[Babel-users] About split horizon in Babel, and scaling the number of neighbours

Juliusz Chroboczek jch at pps.univ-paris-diderot.fr
Fri Jun 20 14:28:05 UTC 2014


> As far as I know, split horizon is usually done by routing protocols in
> order to prevent the most common cases of routing loops.
>
> Babel also implements split horizon, but the goal doesn't seem to be loop
> prevention — probably because it has more sophisticated ways of preventing
> routing loops.  Instead, split horizon is an optimisation performed when
> an interface is known to be transitive.

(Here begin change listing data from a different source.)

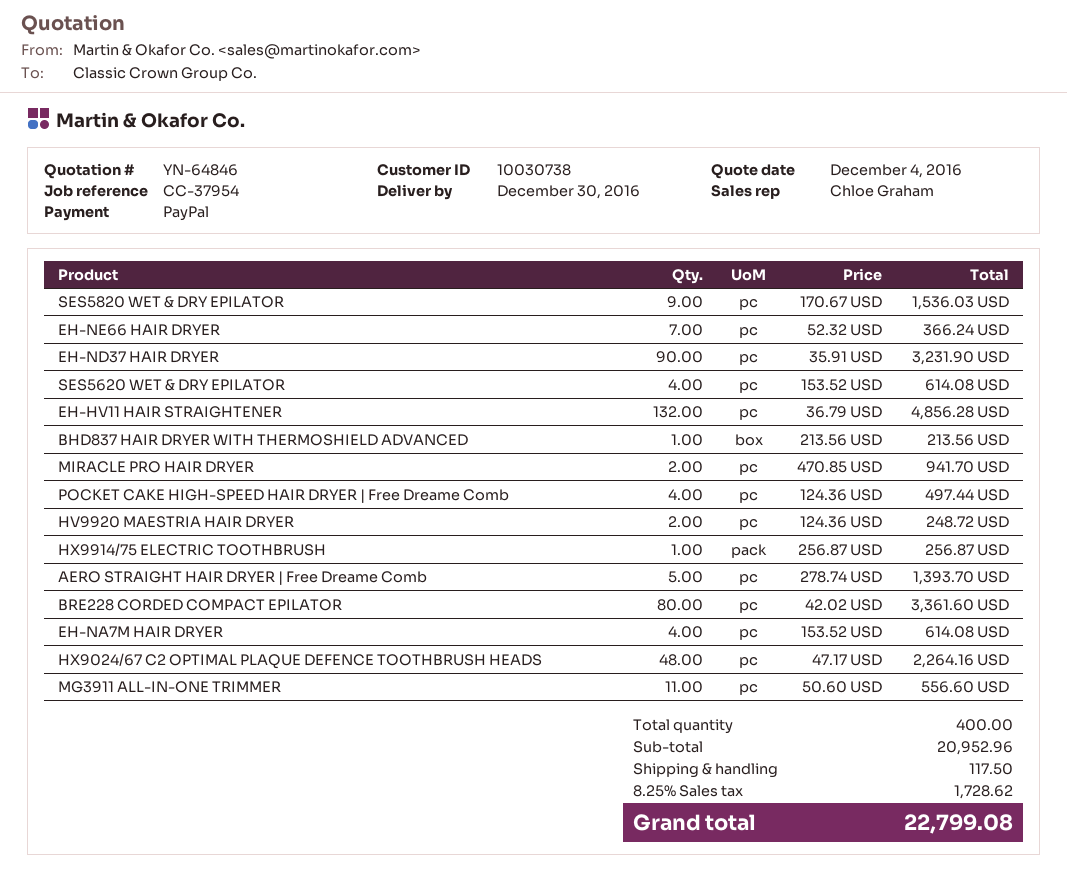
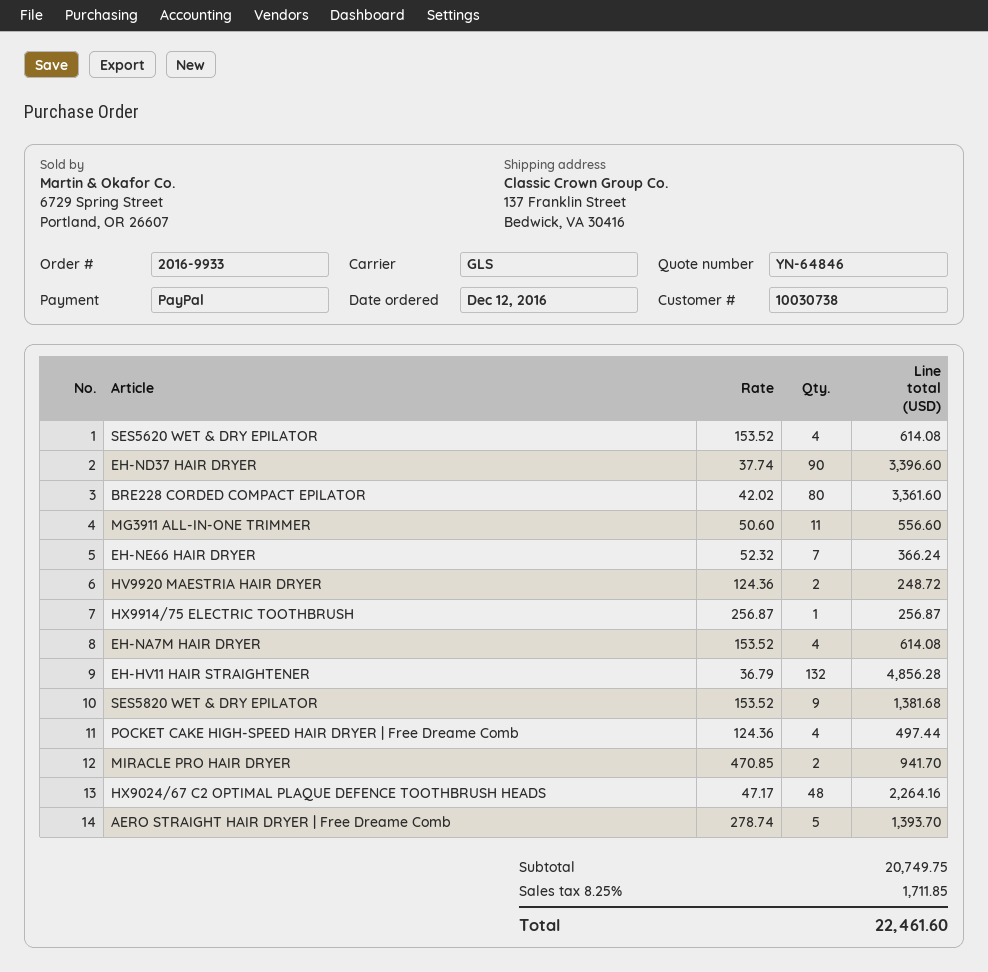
SES5820 WET & DRY EPILATOR: 9 x 170.67 = 1536.03 -> 9 x 153.52 = 1381.68
EH-ND37 HAIR DRYER: 90 x 35.91 = 3231.90 -> 90 x 37.74 = 3396.60
BHD837 HAIR DRYER WITH THERMOSHIELD ADVANCED: 1 x 213.56 = 213.56 -> none
subtotal: 20952.96 -> 20749.75
shipping: 117.50 -> none
tax: 8.25% = 1728.62 -> 8.25% = 1711.85
total: 22799.08 -> 22461.60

Exactly.  Consider the following topology:

     Big network  .....  GW  ----  Small network

where the link between the big network and the gateway is very slow.
Without split horizon, the whole routing table of the big network is
echoed back over the slow link.  With split horizon, only the routing
table of the small network is sent over the slow link.

Note that this does not apply to split horizon with poison reverse.

> Thus my question: how well does Babel perform when having many neighbours
> on the same interface, with and without split horizon?

Not very well.  If there are n Babel speakers on a single LAN segment, the
routing table will be sent n times, once by each speaker, on every
periodic update.  While you can work around this issue with some smart
filtering, this is an intrinsic limitation of distance vector routing.

(OSPF has a complex algorithm where a single "designated router" (DR) is
elected on each network segment, and only the DR performs flooding.  Of
course, then the DR is a single point of failure, so OSPF has another
complex algorithm where a "backup designated router" (BDR) is elected,
monitors the DR, and becomes calife à la place du calife when the DR fails.)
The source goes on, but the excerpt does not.